Wall: : something resembling a wall (as in appearance, function, or effect); especially: something that acts as a barrier or defense.
The Berlin Wall, The Great Wall of China, both hold substantial significance in history. My history, unpublished, had become tattered at the edges, loss, it’s architect. The act of loving, now surrounded by an impenetrable wall, was neither built of money nor political advantage, but survival. That is until he came along.
Dark days fell, far too heavy to lift. One is enough. Multiple are torture. Partner, parents, pets, all gone. Examining the blueprint of my life, any builder would see the footings of it’s foundation were imperfect. As in any young structure weight is supported. Over time, grounds shift, foundations crumble and occasionally structures tumble. I’d secured the love of my life, the one for eternity, and if an after-life exists, there too. Our concrete was poured, dried and lived upon. Then the floodwaters came. With them, the ground shifted and the “once upon a time castle” crumbled.

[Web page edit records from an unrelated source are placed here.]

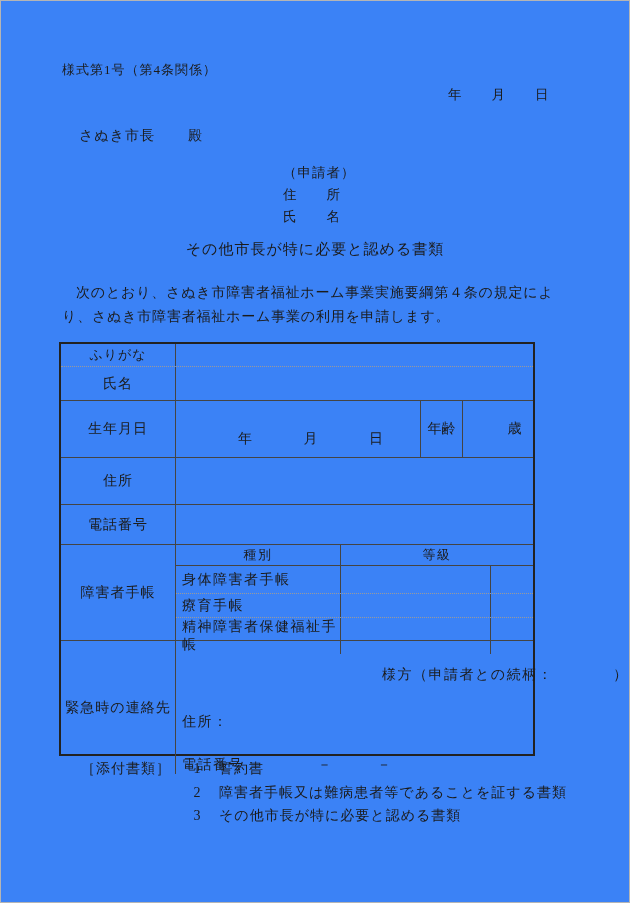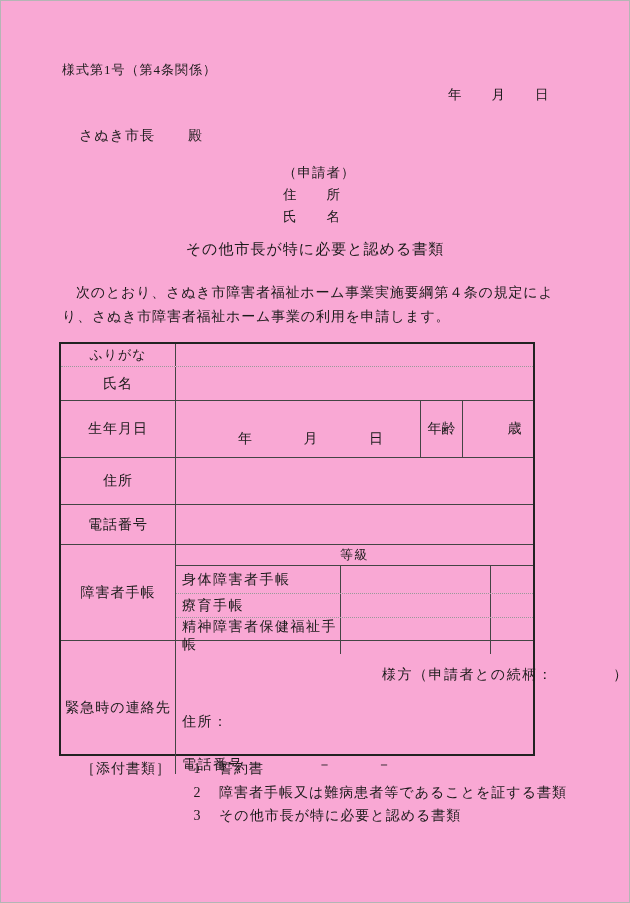--- a/index.html
+++ b/index.html
@@ -1,20 +1,20 @@
 <!DOCTYPE html>
 <html><head>
 <meta charset="utf-8">
 <style>
   html,body { margin:0; padding:0; background:#888; }
   .page {
     position:relative;
     width:630px; height:903px;
     margin:0 auto;
-    background:#f9a8d4;
+    background:#3b82f6;
     border:1px solid #b5b5b5;
     box-sizing:border-box;
     font-family:"Liberation Serif","DejaVu Serif",serif;
     color:#1b1b1b;
     font-size:14px;
     letter-spacing:1px;
     overflow:hidden;
   }
   .abs { position:absolute; }
   .form-number { left:61px; top:60px; font-size:13px; }
@@ -151,20 +151,21 @@
 
     <div class="t-row row-phone">
       <div class="t-label">電話番号</div>
       <div class="t-value"></div>
     </div>
 
     <div class="t-row row-handbook">
       <div class="t-label">障害者手帳</div>
       <div class="hb-wrap">
         <div class="hb-row hb-head">
+          <div class="hb-type">種別</div>
           <div class="hb-grade">等級</div>
         </div>
         <div class="hb-row hb-r1">
           <div class="hb-type">身体障害者手帳</div>
           <div class="hb-num"></div>
           <div class="hb-grade"></div>
         </div>
         <div class="hb-row hb-r2">
           <div class="hb-type">療育手帳</div>
           <div class="hb-num"></div>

“I’m tired of losing people I love.” My friend Denise countered. “You don’t mean that. Someone will capture your heart.” Would someone break through my emotional fortress? I felt protected, safe or perhaps numb.
“You’re wrong.” The following summer I met someone. “I’m stepping away, trying something new. Let’s see if this works.” Perhaps a new footing could support me, my inner traffic light turning yellow. He did his best. Flowers, cards, dinners, everything necessary to check the correct box. “For love, check yes, forever, check no.” Would fate check “no”?
In the midst of our budding relationship, Spruce, my English Springer Spaniel, grew old. While vacationing on the boisterous, indulgent streets of South Beach the call came. Spruce had died. If I were to die now, it would be ruled an emotional assassination. In bed, mid- afternoon, my knees pulled to my chest, my heart barely beat once per minute as I grieved. A plaque was embedded in my soul. “No more pets, ever, in my life.” This would insure one less unavoidable heartbreak.
“Alright, I’ll look.” A dog? Inside, torment was churning. Post Spruce, something was amiss. Gone, the waving nubby tail, her saliva on my face, the welcoming bark at the end of tedious days. “But don’t expect anything.” He was a terrier, cute, but not my type. The caged corridor of the rescue shelter was scented with urine, the scruffy faces watched our every move. In a huge, sparse cage, with only a plaid, torn blanket to comfort him, I fell in love. “Let me see this one,” I said, pointing at the ShihTzu , knowing for both of us life was about to change.
He was precious, rambunctious , curious and in a way, royal. A mop of black and white hair. His history? Four months old, left by someone along the roadside. The puppy paws fumbled over to me, nibbled my beard and this adoption became a done deal. My plaque was removed, shattered actually. Two days later, my new found “son”and I made our way home. He sat, curious, in a basket filled with soft blankets, me joyful through my pain. “Hugo”, a large name for a small dog. With one belly rub, brick and mortar tumbled. Puppy breath, chew toys, even small poops in the grass, brought relief to old, stifling fears. I understand. An expiration date is imprinted on the relationship between Hugo and me. It’s one of the multifaceted issues between a human and a dog.
Why would I do this again? Why place myself in the position of falling deeply, only to have it taken? I suppose it’s because we aren’t meant to live behind walls. It seems unnatural. We are meant to be free, to live, run, stumble, lose and love again. I’d lost sight of that last part. Walls, I have learned, don’t simply keep out, they keep in. Walls create prejudice. Hurt, pain, growth, all are prevented from occurring naturally, as they should, without restriction. I thought keeping emotional expression out would stop me from grieving, in fact it stopped me from living. Today I am full. I love my partner and life, more so, the ability to say “love” without fearing the end. And when an end does come, as it naturally shall, who’d ever think there may be no Berlin Wall? It would have never been me. Without prejudice, Hugo, unconditionally, dismantled this unemotional soul , to retrieve once again, that loving, emotional heart.